Key Features and Enhancements
This PyTorch release includes the following key features and enhancements.
- PyTorch container image version 19.03 is based on PyTorch commit 81e025d from March 9th, 2019
- Latest version of NVIDIA CUDA 10.1.105 including cuBLAS 10.1.105
- Latest version of NVIDIA cuDNN 7.5.0
- Latest version of NVIDIA NCCL 2.4.3
- Latest version of DALI 0.7 Beta
- Latest version of TensorRT 5.1.2
- Added the Tacotron 2 and WaveGlow v1.1 and SSD300 v1.1Tensor Core examples
- Ubuntu 16.04 with February 2019 updates
Tensor Core Examples
These examples focus on achieving the best performance and convergence from NVIDIA Volta Tensor Cores by using the latest deep learning example networks for training. Each example model trains with mixed precision Tensor Cores on Volta, therefore you can get results much faster than training without tensor cores. This model is tested against each NGC monthly container release to ensure consistent accuracy and performance over time. This container includes the following tensor core examples.

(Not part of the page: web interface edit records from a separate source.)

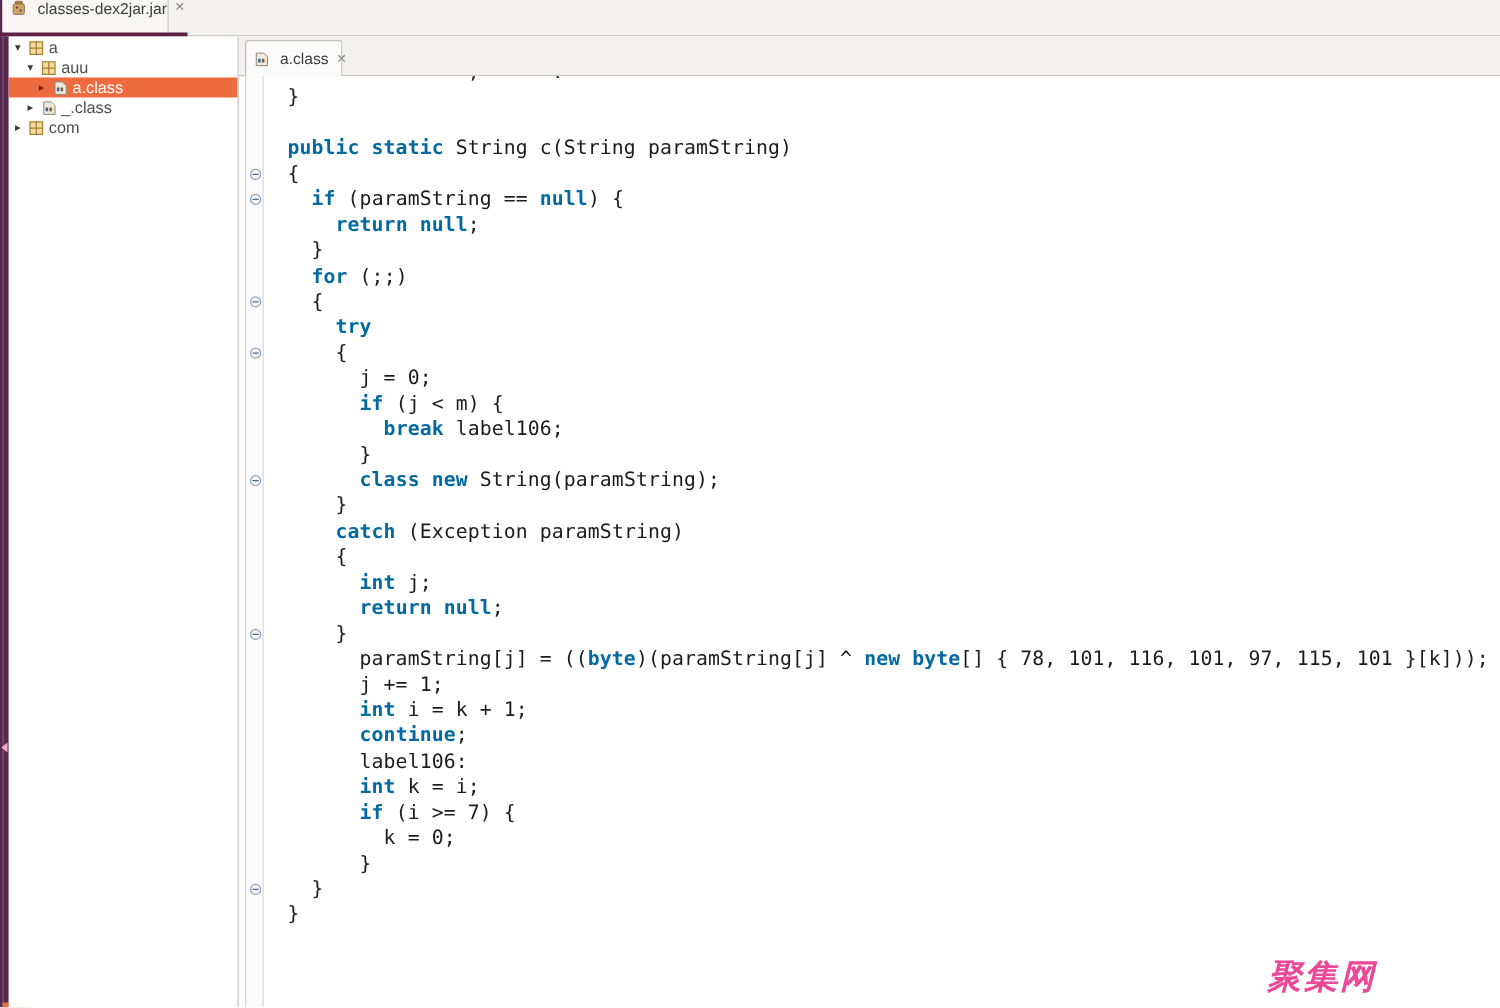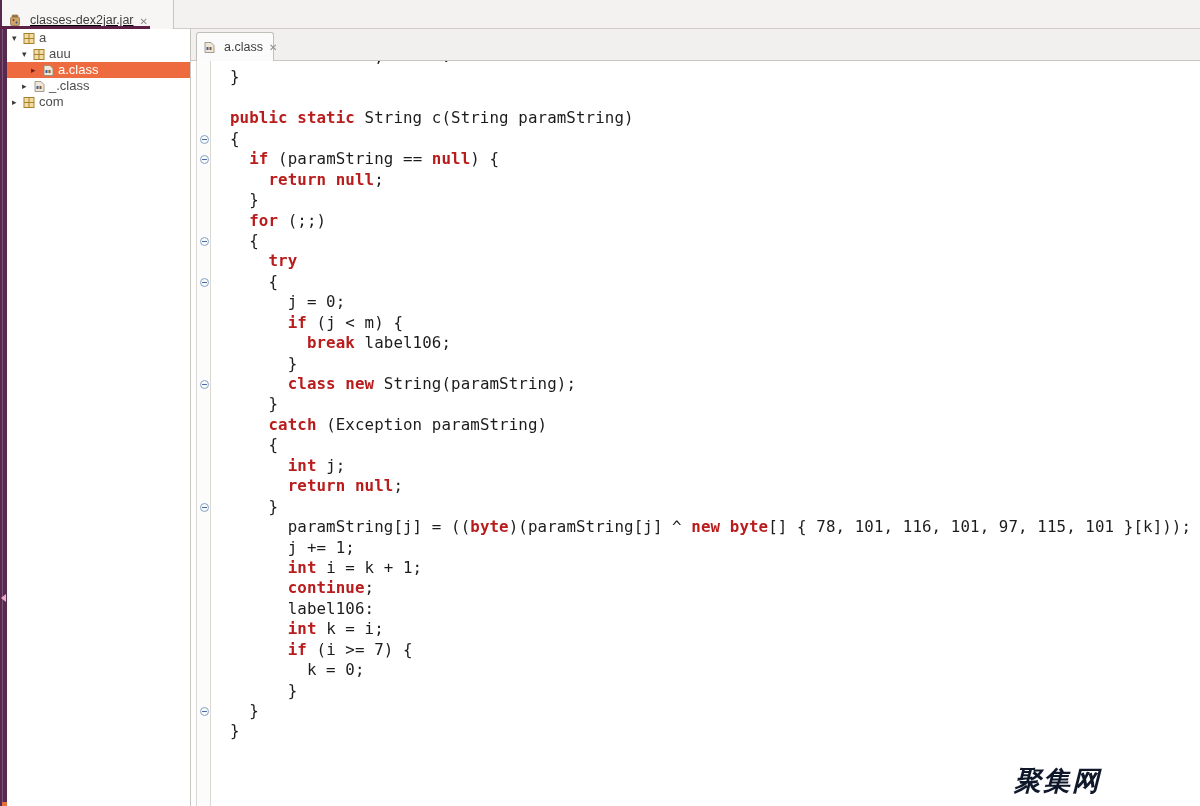--- a/index.html
+++ b/index.html
@@ -4,23 +4,23 @@
 <style>
   * { margin:0; padding:0; box-sizing:border-box; }
   html,body { width:1200px; height:806px; overflow:hidden; }
   body { font-family:"Liberation Sans", sans-serif; background:#ffffff; }
   .app { position:relative; width:1200px; height:806px; background:#ffffff; overflow:hidden; }
 
   
   .jar-tabbar { position:absolute; left:0; top:0; width:1200px; height:29px;
     background:#f4f2f0; border-bottom:1px solid #cfccc8; }
   .window-edge { position:absolute; left:0; top:0; width:2px; height:29px; background:#57294e; }
-  .jar-tab { position:absolute; left:2px; top:0; width:172px; height:29px;
-    background:#f8f6f5; border-right:1px solid #c9c5c1; display:flex; align-items:flex-end;
-    padding:0 6px 2px 6px;text-decoration:underline; }
+  .jar-tab { position:absolute; left:2px; top:0; width:133px; height:29px;
+    background:#f8f6f5; border-right:1px solid #c9c5c1; display:flex; align-items:flex-start;
+    padding:0 6px 2px 6px; }
   .jar-tab .underline { position:absolute; left:-2px; bottom:0; width:150px; height:3px; background:#5c2144; }
   .tab-label { font-size:12.5px; color:#3e3e3e; margin:0 4px 0 5px; white-space:nowrap; }
   .close-x { font-size:10px; color:#8a8a8a; margin-left:2px; cursor:default; }
 
   
   .side-strip { position:absolute; left:0; top:29px; width:7px; height:777px; background:#57294e; }
   .side-strip .inner-line { position:absolute; left:2px; top:0; width:1px; height:100%; background:#7d5577; }
   .restore-arrow { position:absolute; left:1px; top:594px; width:0; height:0;
     border-top:4px solid transparent; border-bottom:4px solid transparent; border-right:5px solid #f2aacb; }
   .bottom-sliver { position:absolute; left:2px; top:802px; width:22px; height:4px; background:#e2703f; }
@@ -51,26 +51,26 @@
     border-radius:50%; background:#f7fafc; }
   .fold::after { content:""; position:absolute; left:1px; top:3px; width:5px; height:1px; background:#4a6a9a; }
 
   
   .editor-body { position:absolute; left:213px; top:61px; width:987px; height:745px;
     background:#ffffff; overflow:hidden; }
   .code { position:absolute; left:17px; top:-14px; }
   .cl { height:20.45px; line-height:20.45px; white-space:pre;
     font-family:"DejaVu Sans Mono", monospace; font-size:15.8px; letter-spacing:0.1px; }
   .p { color:#1c1c1c; }
-  .k { color:#b91c1c; font-weight:bold; }
+  .k { color:#0369a1; font-weight:bold; }
   .u { color:#1c1c1c; text-decoration:underline; }
 
   
   .watermark { position:absolute; left:1014px; top:763px; font-size:27px; font-weight:bold;
-    font-style:italic; color:#0f172a; letter-spacing:2px; white-space:nowrap; }
+    font-style:italic; color:#ec4899; letter-spacing:2px; white-space:nowrap; }
 </style>
 </head>
 <body>
 
 <div class="app">
 
   <div class="jar-tabbar">
     <div class="window-edge"></div>
     <div class="jar-tab">
       <svg class="tree-icon" viewBox="0 0 14 13" width="14" height="13">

- An implementation of the Tacotron 2 and WaveGlow v1.1 model. This text-to-speech (TTS) system is a combination of two neural network models: a modified Tacotron 2 model from the Natural TTS Synthesis by Conditioning WaveNet on Mel Spectrogram Predictions paper and a flow-based neural network model from the WaveGlow: A Flow-based Generative Network for Speech Synthesis paper.
- An implementation of the SSD300 v1.1 model. The SSD300 v1.1 model is based on the SSD: Single Shot MultiBox Detector paper. The main difference between this model and the one described in the paper is in the backbone. Specifically, the VGG model is obsolete and is replaced by the ResNet50 model.
- An implementation of the Neural Collaborative Filtering (NCF) model. The NCF model focuses on providing recommendations, also known as collaborative filtering; with implicit feedback. The training data for this model should contain binary information about whether a user interacted with a specific item. NCF was first described by Xiangnan He, Lizi Liao, Hanwang Zhang, Liqiang Nie, Xia Hu and Tat-Seng Chua in the Neural Collaborative Filtering paper.
- An implementation of the Transformer model architecture. The Transformer model is based on the optimized implementation in Facebook's Fairseq NLP Toolkit and is built on top of PyTorch. The original version in the Fairseq project was developed using Tensor Cores, which provides significant training speedup. Our implementation improves the performance and is tested on a DGX-1V 16GB.
- An implementation of the ResNet50 model. The ResNet50 v1.5 model is a slightly modified version of the original ResNet50 v1 model that trains to a greater accuracy.
- An implementation of the GNMT v2 model. The GNMT v2 model is similar to the one discussed in the Google's Neural Machine Translation System: Bridging the Gap between Human and Machine Translation paper.
Known Issues
- Persistent batch normalization kernels have been disabled due to a known bug during validation. Batch normalization provides correct results and work as expected from users, however, this may cause up to 10% regression in time to solution performance on networks using batch normalization.
- If using or upgrading to a 3-part-version driver, for example, a driver that takes the format of
xxx.yy.zz
, you will receive aFailed to detect NVIDIA driver version.
message. This is due to a known bug in the entry point script's parsing of 3-part driver versions. This message is non-fatal and can be ignored. This will be fixed in the 19.04 release.